Induction chemotherapy and dose intensification of the radiation boost in locally advanced anal canal carcinoma: final analysis of the randomized U... - PubMed - NCBI

Somewhat complicated study of advanced anal cancer patients. Double randomization to 1) +/- induction 2) 45 Gy + either 15 Gy boost or 20-25 Gy boost. Induction did nothing, again. This is not very applicable to the current question of 54 vs 60Gy as everyone got at least 60Gy, but it is interesting to see the trend in favor of the boost dose in regards to colostomy free survival (p = .067). At least that dose did not appear to increase colostomies, which is what I might guess would happen with such a high boost dose!

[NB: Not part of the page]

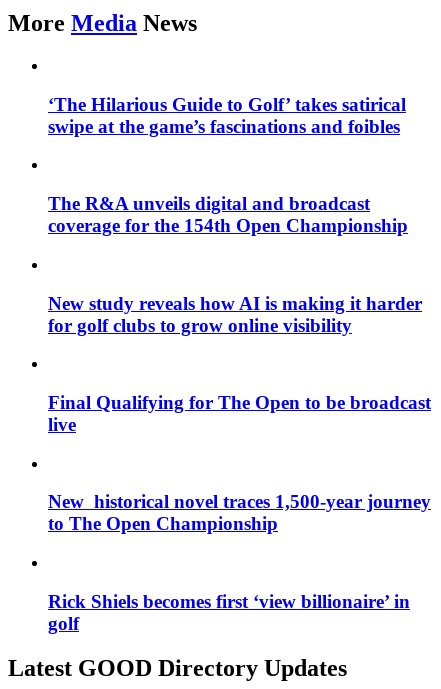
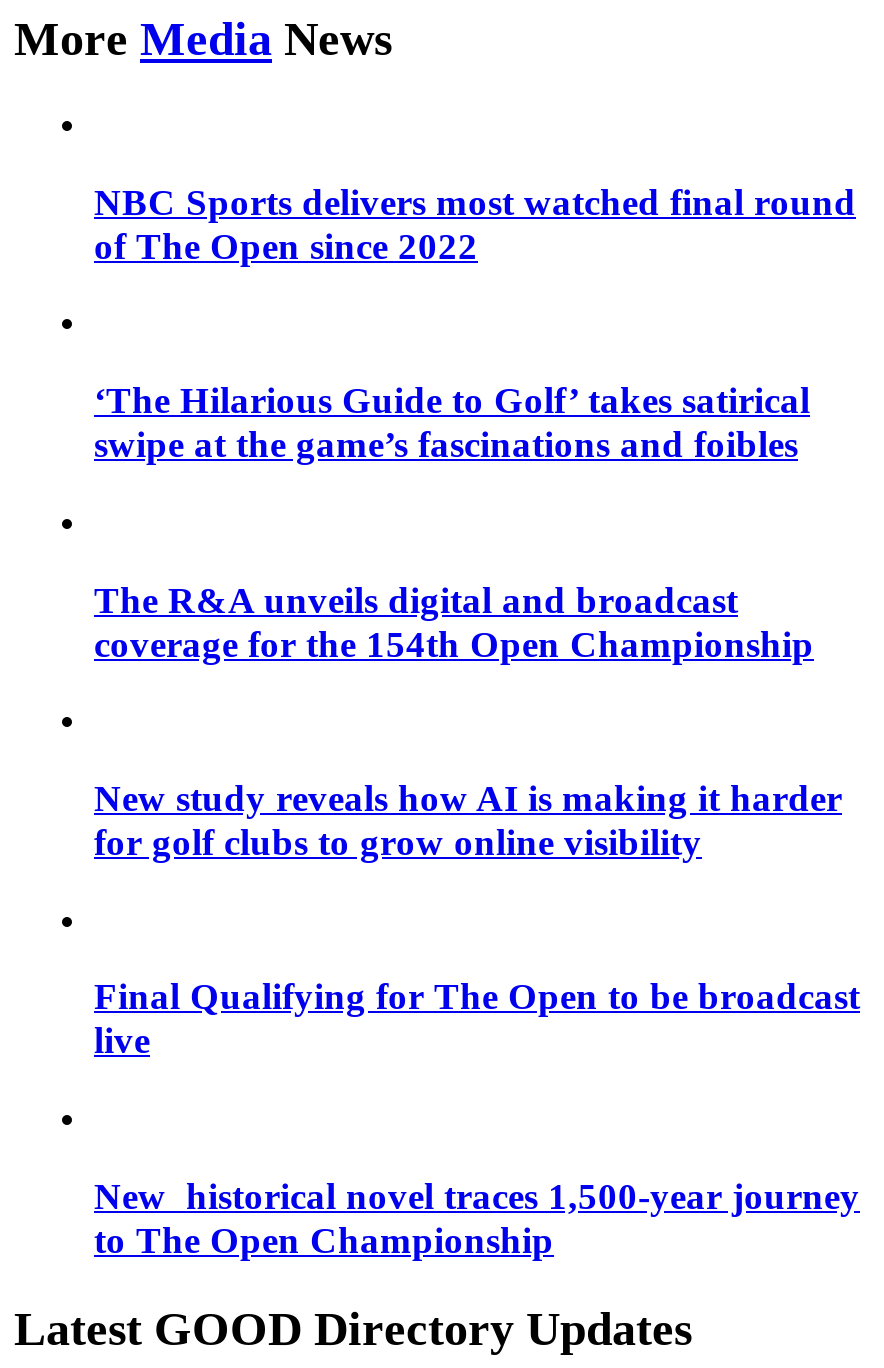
+ NBC Sports delivers most watched final round
+ of The Open since 2022

moved down: ‘The Hilarious Guide to Golf’ takes satirical | swipe at the game’s fascinations and foibles | The R&A unveils digital and broadcast | ... | New historical novel traces 1,500-year journey | to The Open Championship

- Rick Shiels becomes first ‘view billionaire’ in
- golf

I never know what to do with this study. On its face, it looks like a higher dose boost might be better but it only trended to make a difference in the patients who also got induction chemo (70 vs 82% for standard and high dose boost). If anything, the trend was the opposite for the non-induction arm (77 vs 72%). I will always be one of the first to caution people from abusing 2x2 studies, but I do feel like it is kind of hard to look at this data and say maybe there something to increasing the boost dose but induction is dead. Neither one looks all that promising really. Agree with the above point though, it doesn't look like the boost is as harmful as I would have expected. I would have predicted more sphincter dysfunction and palliative colostomies with boost doses that high.